Return all lines of the records that contain the word "Value".

Records for this exercise
——
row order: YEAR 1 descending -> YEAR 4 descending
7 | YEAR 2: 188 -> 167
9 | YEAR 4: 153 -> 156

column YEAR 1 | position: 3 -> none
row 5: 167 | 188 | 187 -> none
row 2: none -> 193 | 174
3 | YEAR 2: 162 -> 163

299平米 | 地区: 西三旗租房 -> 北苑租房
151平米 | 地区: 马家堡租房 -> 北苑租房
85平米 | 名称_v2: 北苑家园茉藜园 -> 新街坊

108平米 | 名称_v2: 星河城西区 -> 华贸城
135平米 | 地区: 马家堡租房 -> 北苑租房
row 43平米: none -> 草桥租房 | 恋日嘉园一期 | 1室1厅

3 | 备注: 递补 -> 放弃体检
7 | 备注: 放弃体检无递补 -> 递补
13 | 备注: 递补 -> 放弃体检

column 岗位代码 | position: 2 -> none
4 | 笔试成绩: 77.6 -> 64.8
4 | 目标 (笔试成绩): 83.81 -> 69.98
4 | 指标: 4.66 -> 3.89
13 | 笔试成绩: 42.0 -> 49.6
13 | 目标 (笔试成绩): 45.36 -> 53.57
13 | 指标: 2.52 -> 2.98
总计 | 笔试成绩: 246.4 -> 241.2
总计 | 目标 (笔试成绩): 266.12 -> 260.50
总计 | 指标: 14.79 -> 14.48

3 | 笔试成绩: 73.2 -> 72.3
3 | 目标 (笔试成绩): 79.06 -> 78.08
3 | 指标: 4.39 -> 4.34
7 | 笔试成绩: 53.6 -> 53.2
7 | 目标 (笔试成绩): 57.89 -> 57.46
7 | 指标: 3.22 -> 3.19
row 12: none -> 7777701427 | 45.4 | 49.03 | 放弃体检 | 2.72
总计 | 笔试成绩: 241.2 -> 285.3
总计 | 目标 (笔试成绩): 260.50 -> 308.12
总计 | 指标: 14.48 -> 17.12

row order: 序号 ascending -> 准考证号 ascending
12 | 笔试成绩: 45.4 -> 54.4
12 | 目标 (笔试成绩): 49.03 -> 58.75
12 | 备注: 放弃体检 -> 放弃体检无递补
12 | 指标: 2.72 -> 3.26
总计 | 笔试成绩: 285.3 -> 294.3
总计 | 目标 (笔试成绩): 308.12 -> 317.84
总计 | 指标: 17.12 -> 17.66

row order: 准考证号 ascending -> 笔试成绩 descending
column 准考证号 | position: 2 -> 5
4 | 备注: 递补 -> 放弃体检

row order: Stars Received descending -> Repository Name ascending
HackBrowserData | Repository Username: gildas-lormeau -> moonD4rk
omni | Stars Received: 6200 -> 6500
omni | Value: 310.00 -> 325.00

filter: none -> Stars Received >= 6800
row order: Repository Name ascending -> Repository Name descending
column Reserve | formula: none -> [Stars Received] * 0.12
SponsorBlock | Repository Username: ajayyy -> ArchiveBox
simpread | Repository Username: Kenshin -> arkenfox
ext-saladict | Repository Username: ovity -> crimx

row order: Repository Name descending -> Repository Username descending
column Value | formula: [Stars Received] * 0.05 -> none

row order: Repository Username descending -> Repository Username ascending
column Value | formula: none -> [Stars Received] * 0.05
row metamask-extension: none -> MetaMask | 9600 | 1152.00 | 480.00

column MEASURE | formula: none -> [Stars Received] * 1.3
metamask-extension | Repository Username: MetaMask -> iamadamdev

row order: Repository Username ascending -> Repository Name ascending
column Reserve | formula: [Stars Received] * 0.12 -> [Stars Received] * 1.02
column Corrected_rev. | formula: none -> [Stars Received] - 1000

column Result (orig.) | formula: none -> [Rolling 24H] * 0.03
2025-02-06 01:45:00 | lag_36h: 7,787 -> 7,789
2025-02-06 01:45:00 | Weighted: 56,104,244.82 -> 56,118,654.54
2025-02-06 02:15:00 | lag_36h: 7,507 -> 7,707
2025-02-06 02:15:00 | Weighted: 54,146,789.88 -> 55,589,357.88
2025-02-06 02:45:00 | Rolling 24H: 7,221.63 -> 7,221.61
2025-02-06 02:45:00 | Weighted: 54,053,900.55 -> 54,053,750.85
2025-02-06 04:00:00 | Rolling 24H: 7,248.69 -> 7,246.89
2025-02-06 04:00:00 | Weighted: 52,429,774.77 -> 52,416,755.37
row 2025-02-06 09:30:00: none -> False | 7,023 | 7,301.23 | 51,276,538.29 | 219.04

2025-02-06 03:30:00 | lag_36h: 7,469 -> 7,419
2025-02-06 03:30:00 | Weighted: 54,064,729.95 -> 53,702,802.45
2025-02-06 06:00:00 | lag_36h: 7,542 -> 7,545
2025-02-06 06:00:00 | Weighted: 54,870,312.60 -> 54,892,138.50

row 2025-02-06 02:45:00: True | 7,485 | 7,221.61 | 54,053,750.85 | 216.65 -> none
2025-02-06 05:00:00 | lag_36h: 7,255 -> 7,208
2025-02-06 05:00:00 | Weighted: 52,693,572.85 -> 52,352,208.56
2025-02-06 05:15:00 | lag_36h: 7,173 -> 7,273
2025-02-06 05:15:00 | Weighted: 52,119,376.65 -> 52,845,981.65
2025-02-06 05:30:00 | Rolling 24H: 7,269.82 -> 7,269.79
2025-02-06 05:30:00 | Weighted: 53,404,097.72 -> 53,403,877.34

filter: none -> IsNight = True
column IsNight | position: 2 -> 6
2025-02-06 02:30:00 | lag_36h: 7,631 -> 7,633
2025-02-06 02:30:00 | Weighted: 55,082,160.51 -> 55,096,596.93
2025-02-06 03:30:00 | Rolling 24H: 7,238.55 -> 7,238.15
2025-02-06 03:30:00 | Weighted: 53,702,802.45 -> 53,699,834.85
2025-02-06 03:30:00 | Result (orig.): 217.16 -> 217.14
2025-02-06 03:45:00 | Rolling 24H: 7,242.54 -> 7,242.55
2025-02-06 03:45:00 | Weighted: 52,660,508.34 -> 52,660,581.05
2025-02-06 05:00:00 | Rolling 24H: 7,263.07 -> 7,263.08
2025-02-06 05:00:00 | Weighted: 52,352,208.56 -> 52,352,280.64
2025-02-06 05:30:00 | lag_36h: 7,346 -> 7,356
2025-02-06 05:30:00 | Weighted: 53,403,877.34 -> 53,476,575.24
——
Exercise solution
omni | Value: 310.00 -> 325.00
column Value | formula: [Stars Received] * 0.05 -> none
column Value | formula: none -> [Stars Received] * 0.05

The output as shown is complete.